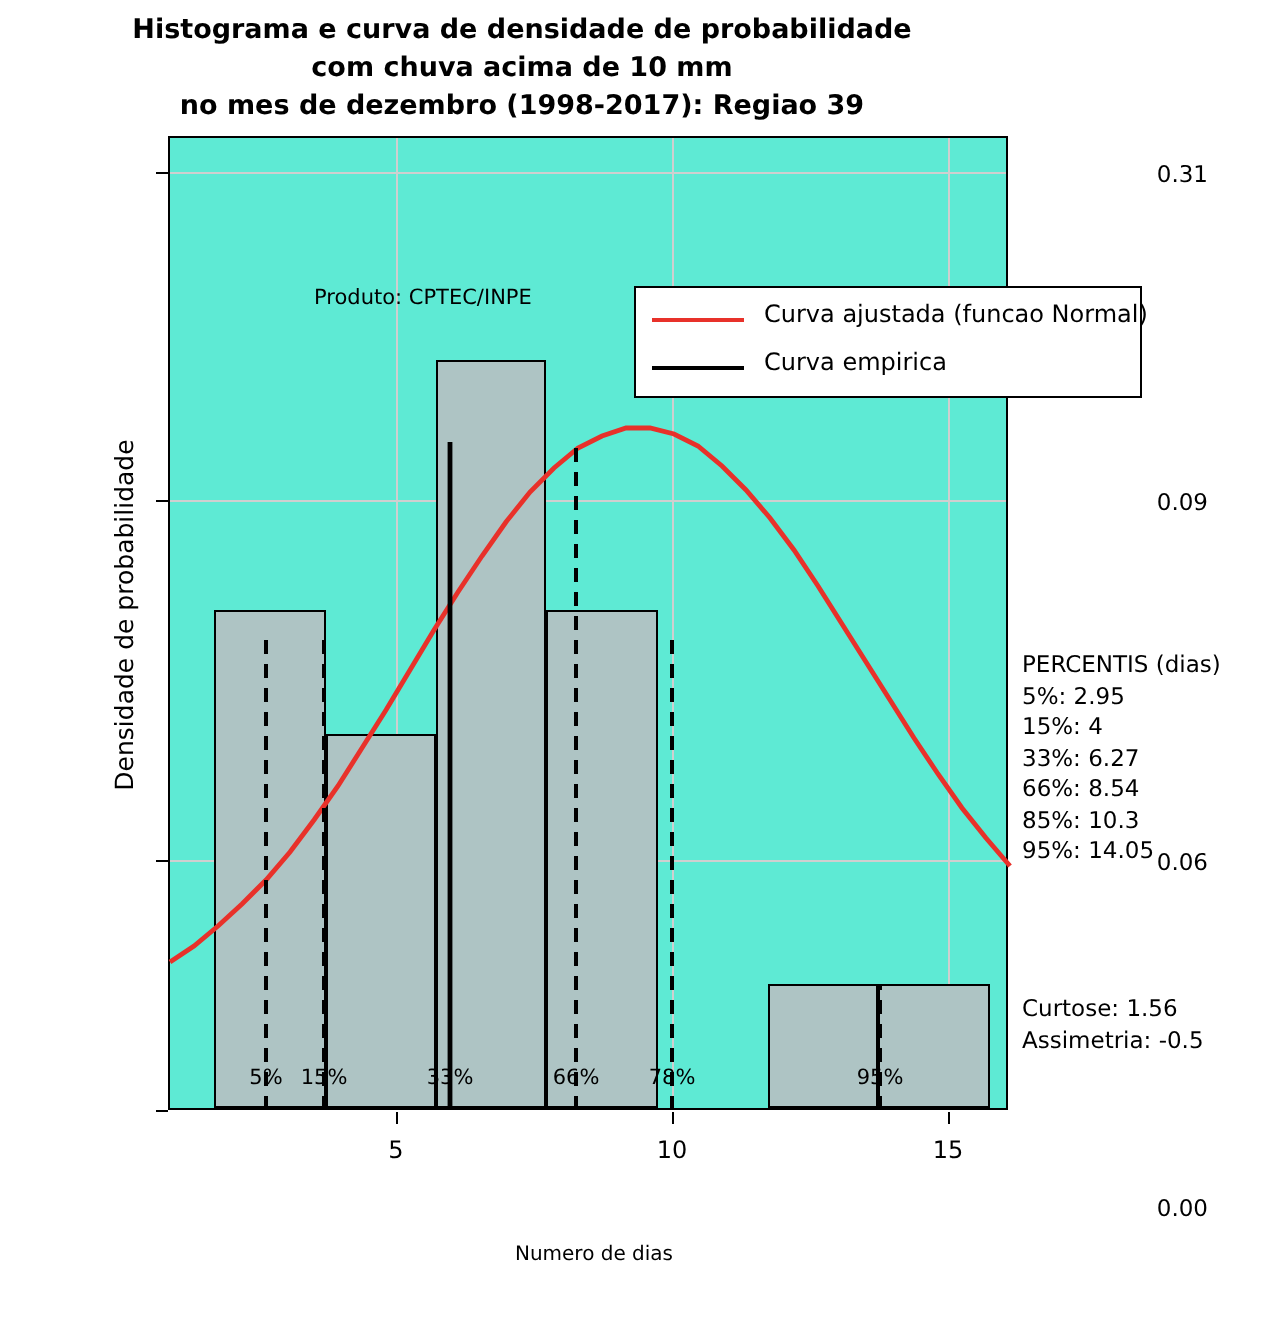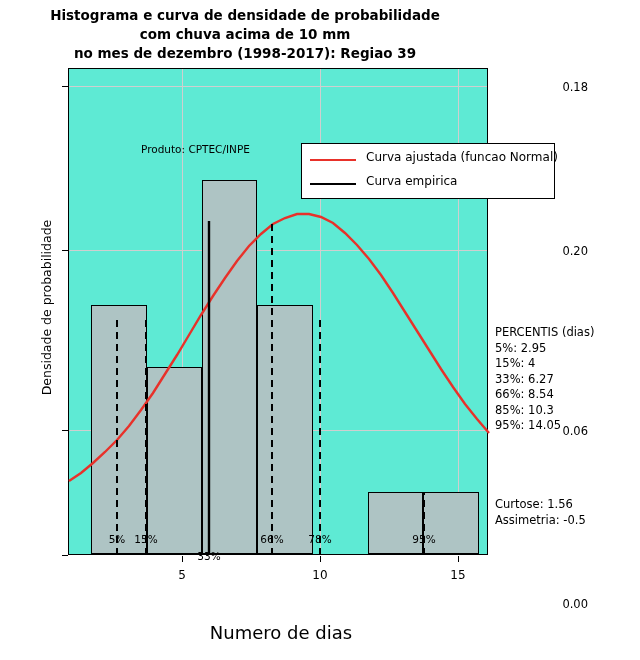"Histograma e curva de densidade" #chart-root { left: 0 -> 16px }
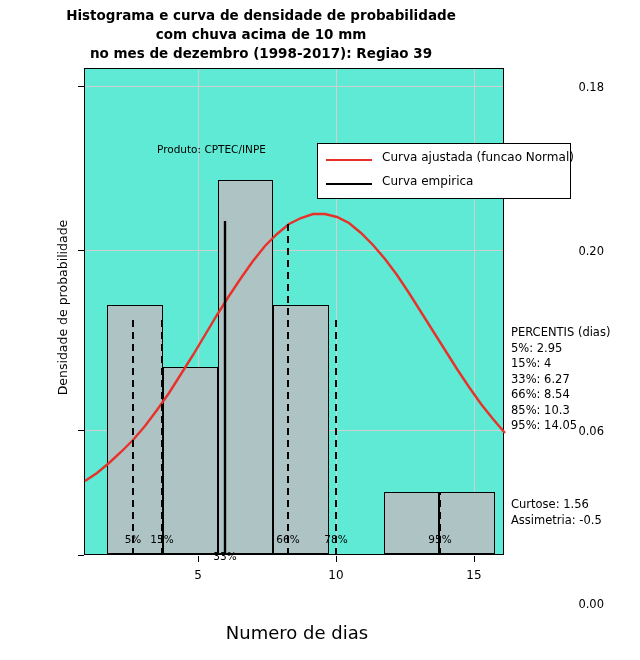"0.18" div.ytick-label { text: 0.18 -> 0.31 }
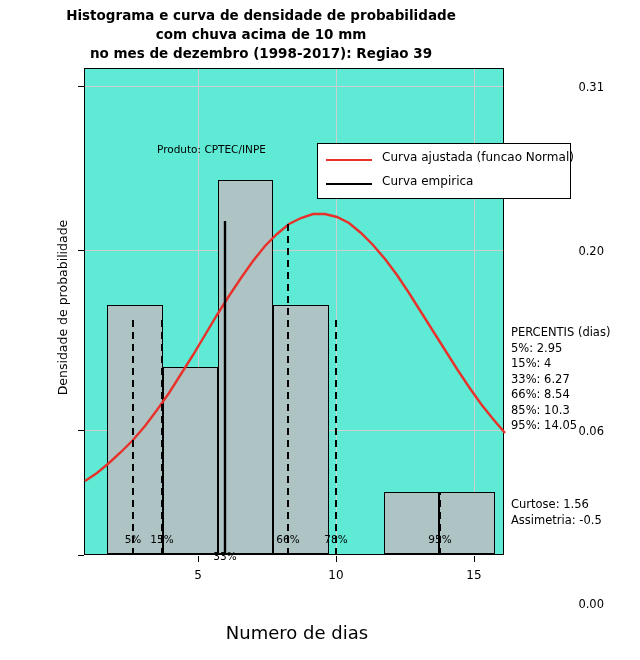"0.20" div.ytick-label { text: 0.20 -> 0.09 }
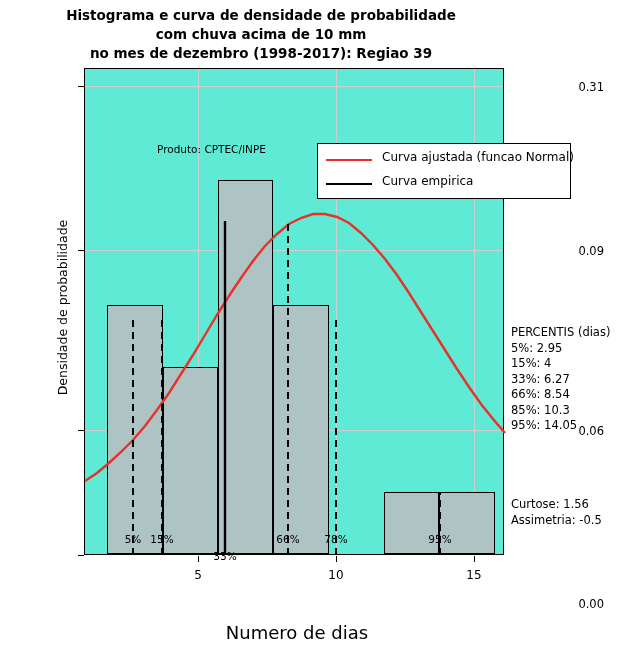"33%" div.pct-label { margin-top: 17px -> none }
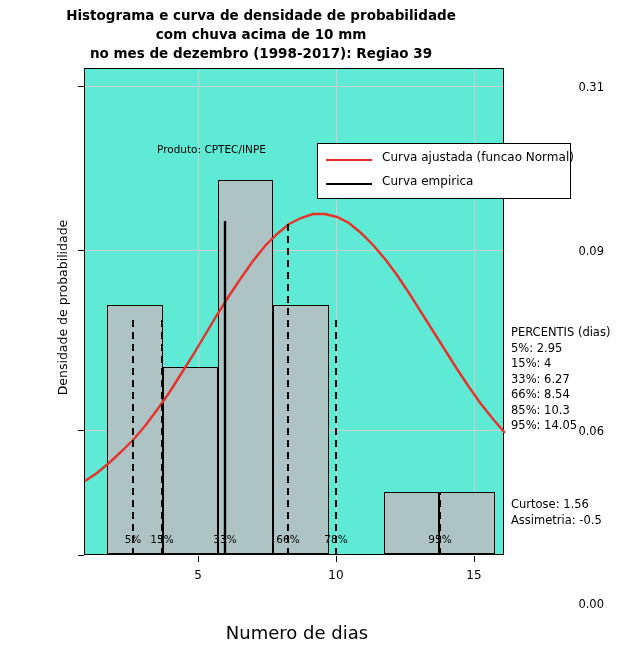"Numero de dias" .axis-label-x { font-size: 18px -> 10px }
++++++++++++++++++++
TASK TO CARRY OUT
Your answer should be an exact copy of the entries above, with no images included.

RESULT OF THE TASK
"Histograma e curva de densidade" #chart-root { left: 0 -> 16px }
"0.18" div.ytick-label { text: 0.18 -> 0.31 }
"0.20" div.ytick-label { text: 0.20 -> 0.09 }
"33%" div.pct-label { margin-top: 17px -> none }
"Numero de dias" .axis-label-x { font-size: 18px -> 10px }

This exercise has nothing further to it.